KEEP DENSE_RANK versus ROW_NUMBER()

I often see questions like

How do you get the row of each department with the highest salary

In case you only want 1 row, you have two modern solutions :
Analytics, which is trend, and KEEP, which is not very known

The old fashion would be something like where s in (select max())

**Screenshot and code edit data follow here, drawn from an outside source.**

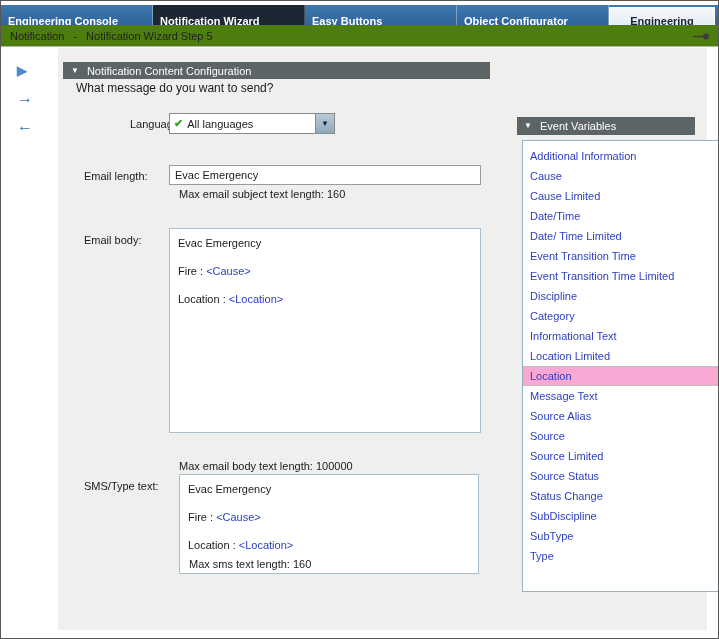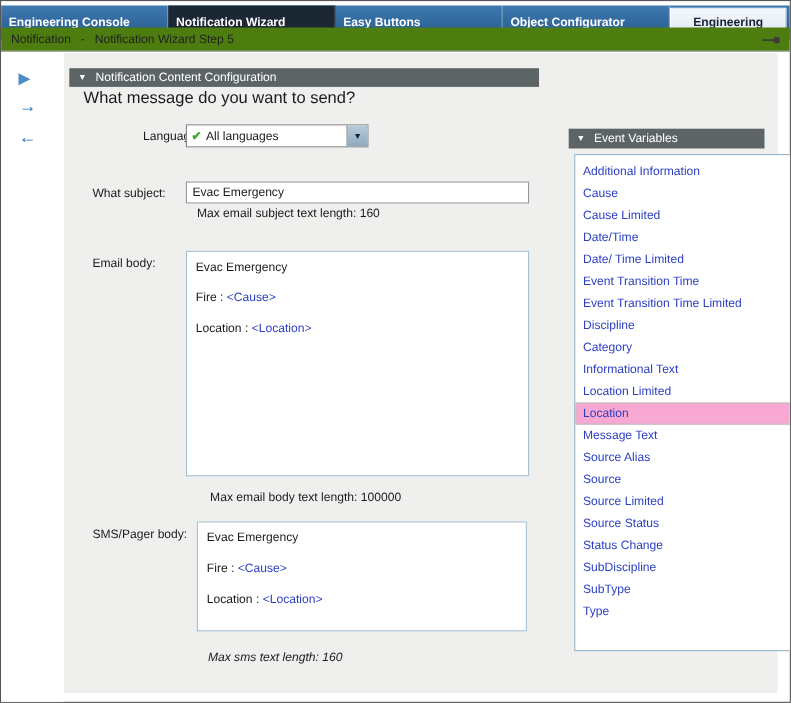--- a/index.html
+++ b/index.html
@@ -42,7 +42,7 @@
                     display:flex; align-items:center; gap:8px; padding-left:8px; cursor:pointer; }
   .tri { font-size:8px; line-height:1; }
 
-  .question { position:absolute; left:18px; top:33px; font-size:15px; color:#1a1a1a; }
+  .question { position:absolute; left:18px; top:33px; font-size:12px; color:#1a1a1a; }
 
   .lbl  { position:absolute; font-size:11px; color:#1a1a1a; }
   .lbl-language { left:26px; top:70px;padding-left:46px; }

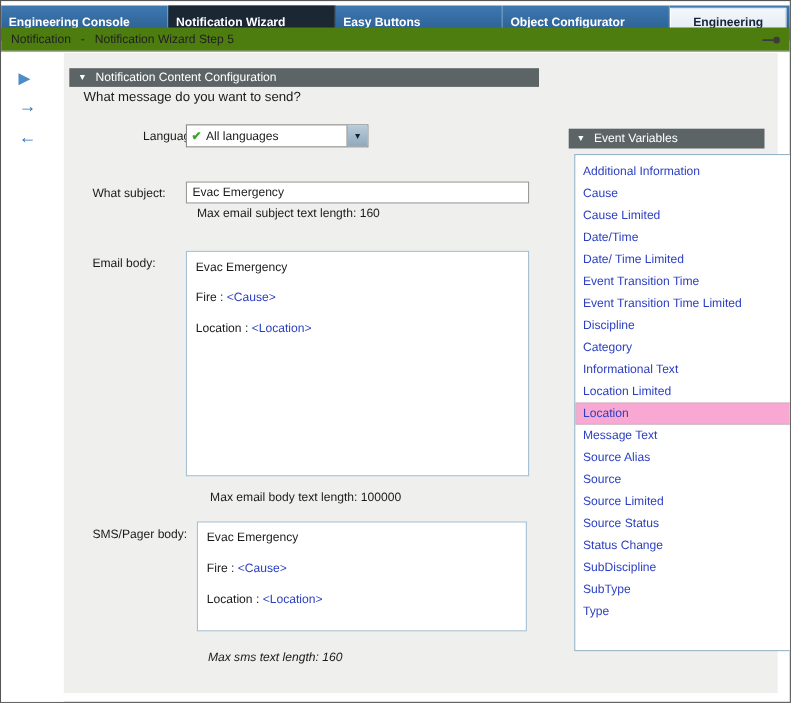--- a/index.html
+++ b/index.html
@@ -140,7 +140,7 @@
       </span>
     </div>
 
-    <div class="lbl lbl-subject">What subject:</div>
+    <div class="lbl lbl-subject">Email length:</div>
     <input class="input" value="Evac Emergency" style="">
     <div class="hint hint-subject">Max email subject text length: 160</div>
 

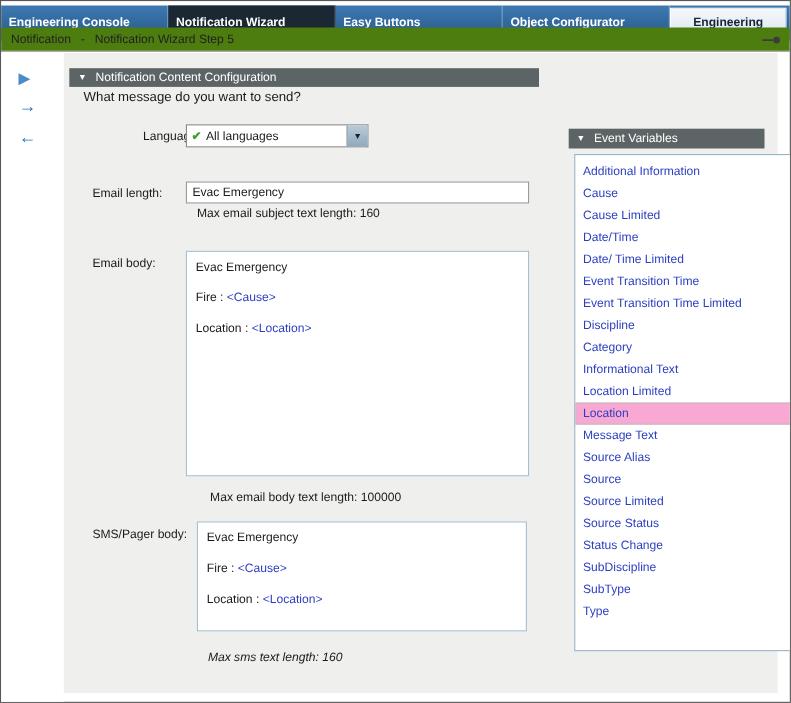--- a/index.html
+++ b/index.html
@@ -72,7 +72,7 @@
 
   .hint { position:absolute; font-size:11px; color:#1a1a1a; }
   .hint-subject { left:121px; top:140px; }
-  .hint-body    { left:121px; top:398px;margin-left:12px; }
+  .hint-body    { left:121px; top:412px; }
   .hint-sms     { left:131px; top:544px;font-style:italic; }
 
   

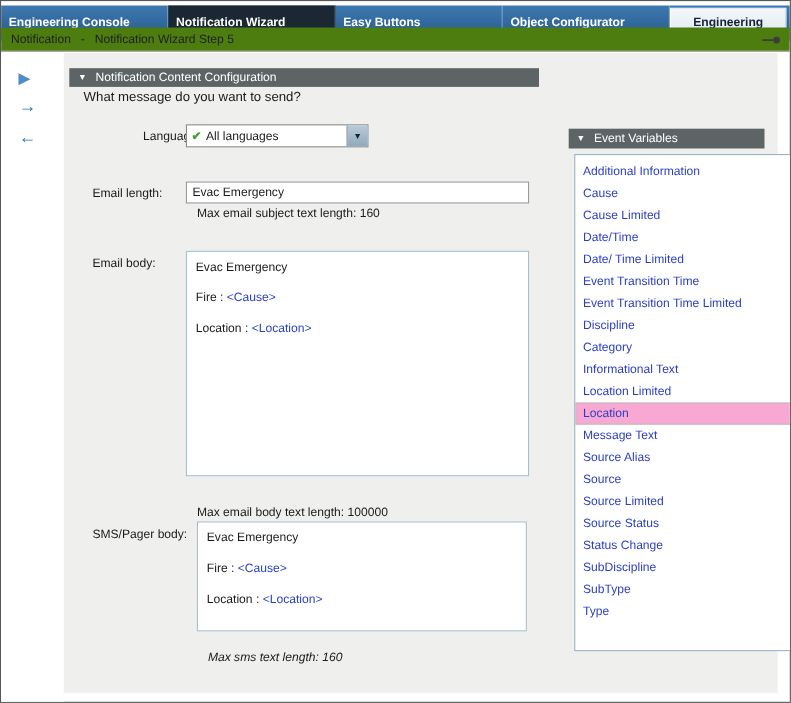--- a/index.html
+++ b/index.html
@@ -154,7 +154,7 @@
     </div>
     <div class="hint hint-body">Max email body text length: 100000</div>
 
-    <div class="lbl lbl-sms">SMS/Pager body:</div>
+    <div class="lbl lbl-sms">SMS/Type text:</div>
     <div class="textarea sms-area">
       <div class="msg-line">Evac Emergency</div>
       <div class="msg-line"></div>

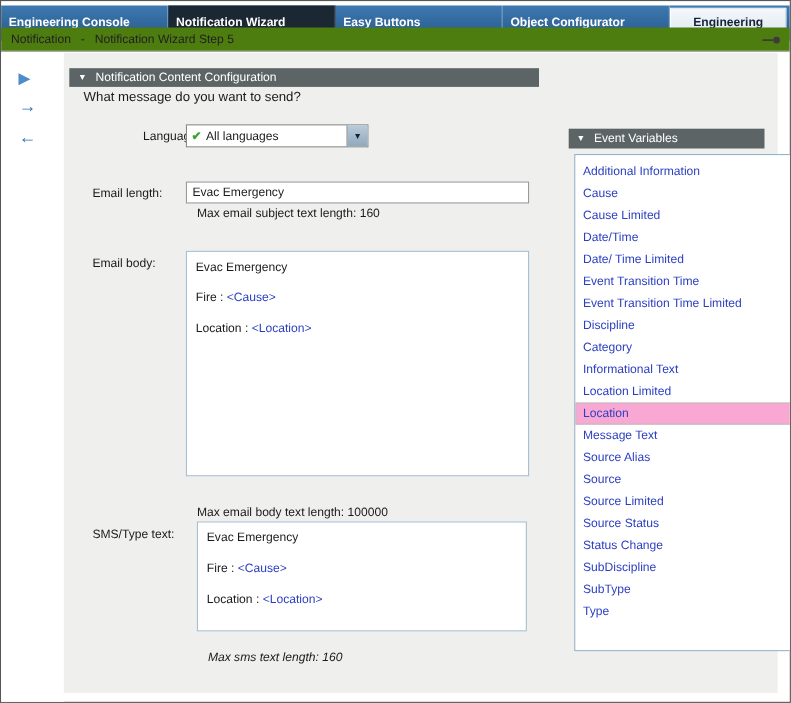--- a/index.html
+++ b/index.html
@@ -73,7 +73,7 @@
   .hint { position:absolute; font-size:11px; color:#1a1a1a; }
   .hint-subject { left:121px; top:140px; }
   .hint-body    { left:121px; top:412px; }
-  .hint-sms     { left:131px; top:544px;font-style:italic; }
+  .hint-sms     { left:131px; top:510px; }
 
   
   .ev-header { position:absolute; left:459px; top:69px; width:178px; height:18px;

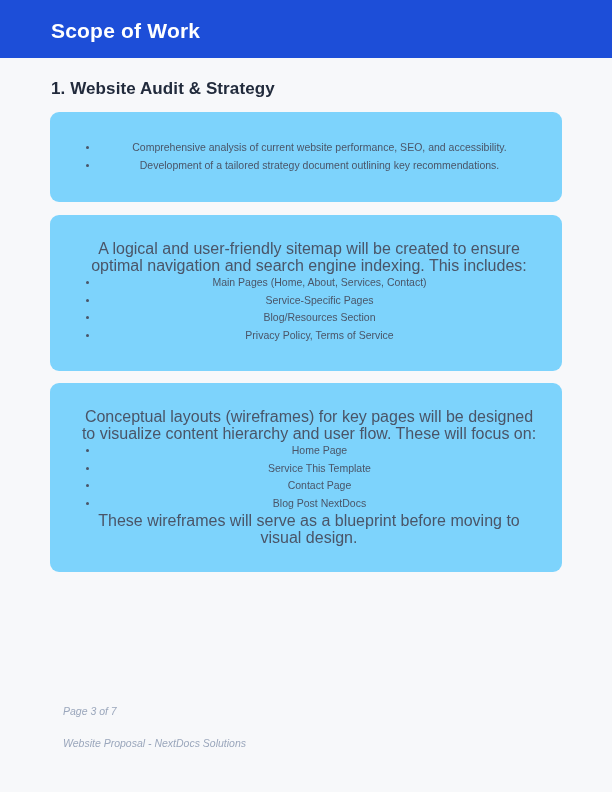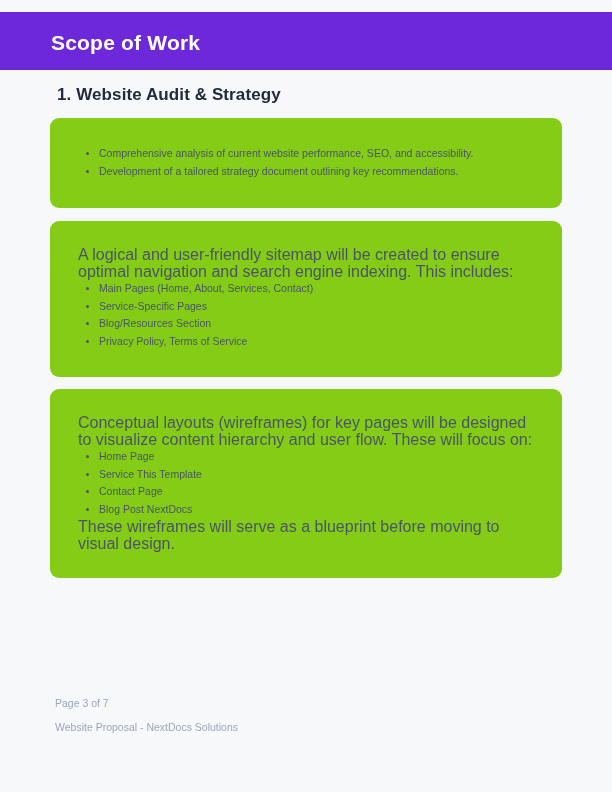--- a/index.html
+++ b/index.html
@@ -25,10 +25,10 @@
   .header-band {
     position: absolute;
     left: 0;
-    top: 12px;
+    top: 0;
     width: 612px;
     height: 58px;
-    background: #6d28d9;
+    background: #1d4ed8;
   }
   .header-title {
     position: absolute;

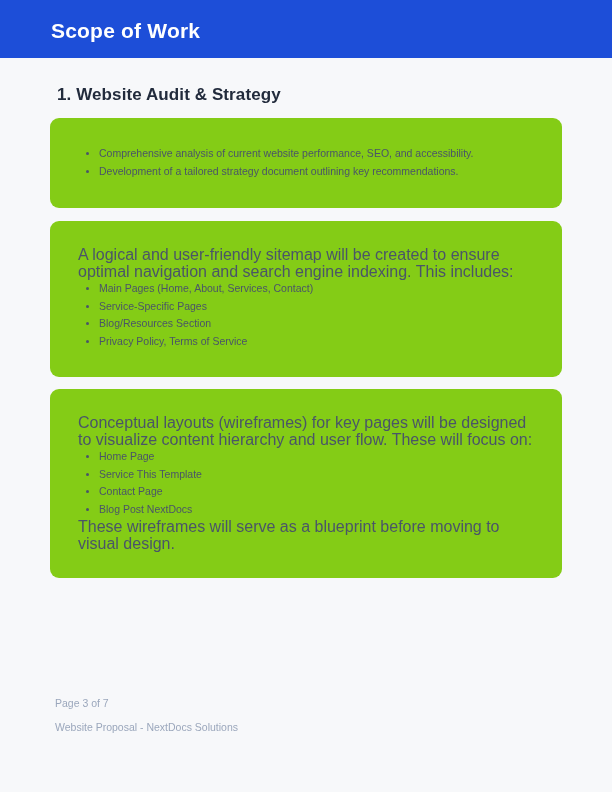--- a/index.html
+++ b/index.html
@@ -57,7 +57,7 @@
     font-weight: bold;
     color: #222b3c;
     letter-spacing: 0.1px;
-    margin: 6px;
+    margin: 0;
     padding: 0 16px 0 51px;
     line-height: 20px;
   }

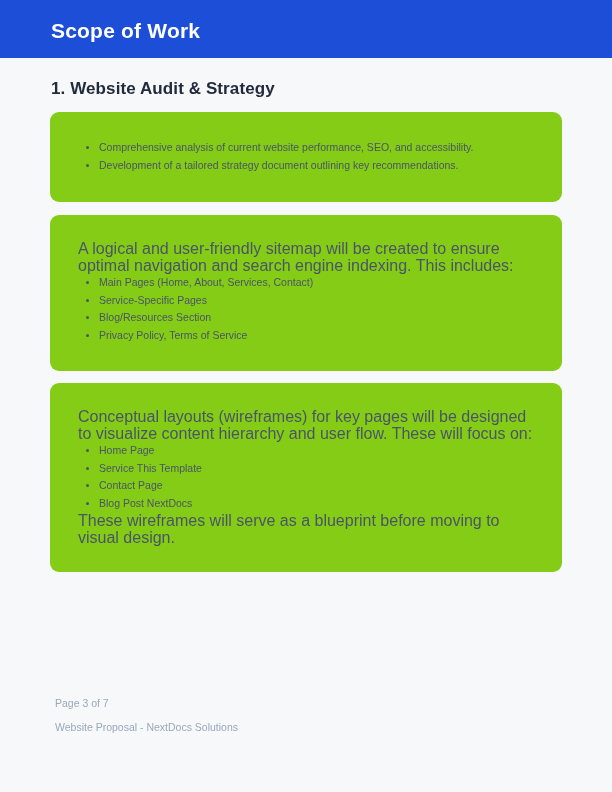--- a/index.html
+++ b/index.html
@@ -65,9 +65,10 @@
   .card {
     position: relative;
     margin: 0 50px 0 50px;
-    background: #84cc16;
+    background: #7dd3fc;
     border-radius: 9px;
     box-sizing: border-box;
+    text-align: center;
   }
 
   .card-inner {

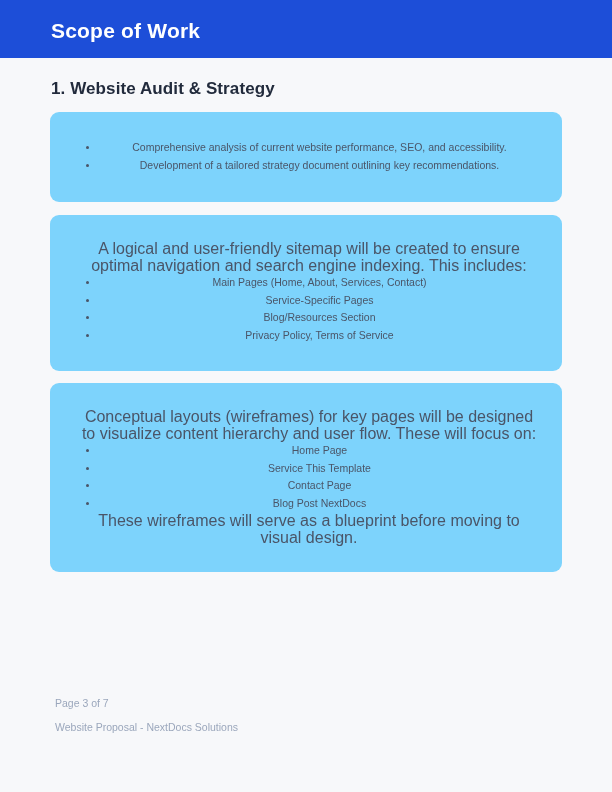--- a/index.html
+++ b/index.html
@@ -130,7 +130,8 @@
     font-size: 10.5px;
     color: #9ba7bc;
     line-height: 20px;
-    margin: 4px;
+    margin: 12px;
+    font-style: italic;
   }
 </style>
 </head>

Ok, let’s start with analytics

SQL> select ename,deptno,sal
  2  from (select ename,deptno,sal,
  3  row_number() over (partition by deptno
  4  order by sal desc,empno) r from emp)
  5  where r=1;
ENAME          DEPTNO        SAL
---------- ---------- ----------
KING               10       5000
SCOTT              20       3000
BLAKE              30       2850

and the KEEP method, which is a special aggregation

SQL> select max(ename) keep (dense_rank first
  2  order by sal desc,empno) ename,
  3  deptno,max(sal) sal
  4  from emp group by deptno;
ENAME          DEPTNO        SAL
---------- ---------- ----------
KING               10       5000
SCOTT              20       3000
BLAKE              30       2850

the second one should be more performant

SQL> select count(*) from emp2;
  COUNT(*)
----------
    917504

SQL> select max(ename) keep (dense_rank first
  2  order by sal desc,empno) ename,
  3  deptno,max(sal) sal
  4  from emp group by deptno;
ENAME          DEPTNO        SAL
---------- ---------- ----------
KING               10       5000
SCOTT              20       3000
BLAKE              30       2850

Elapsed: 00:00:01.00
SQL> select ename,deptno,sal
  2  from (select ename,deptno,sal,
  3  row_number() over (partition by deptno
  4  order by sal desc,empno) r from emp)
  5  where r=1;
ENAME          DEPTNO        SAL
---------- ---------- ----------
KING               10       5000
SCOTT              20       3000
BLAKE              30       2850

Elapsed: 00:00:01.43

Published by

Laurent Schneider

Oracle Certified Master

9 thoughts on “KEEP DENSE_RANK versus ROW_NUMBER()”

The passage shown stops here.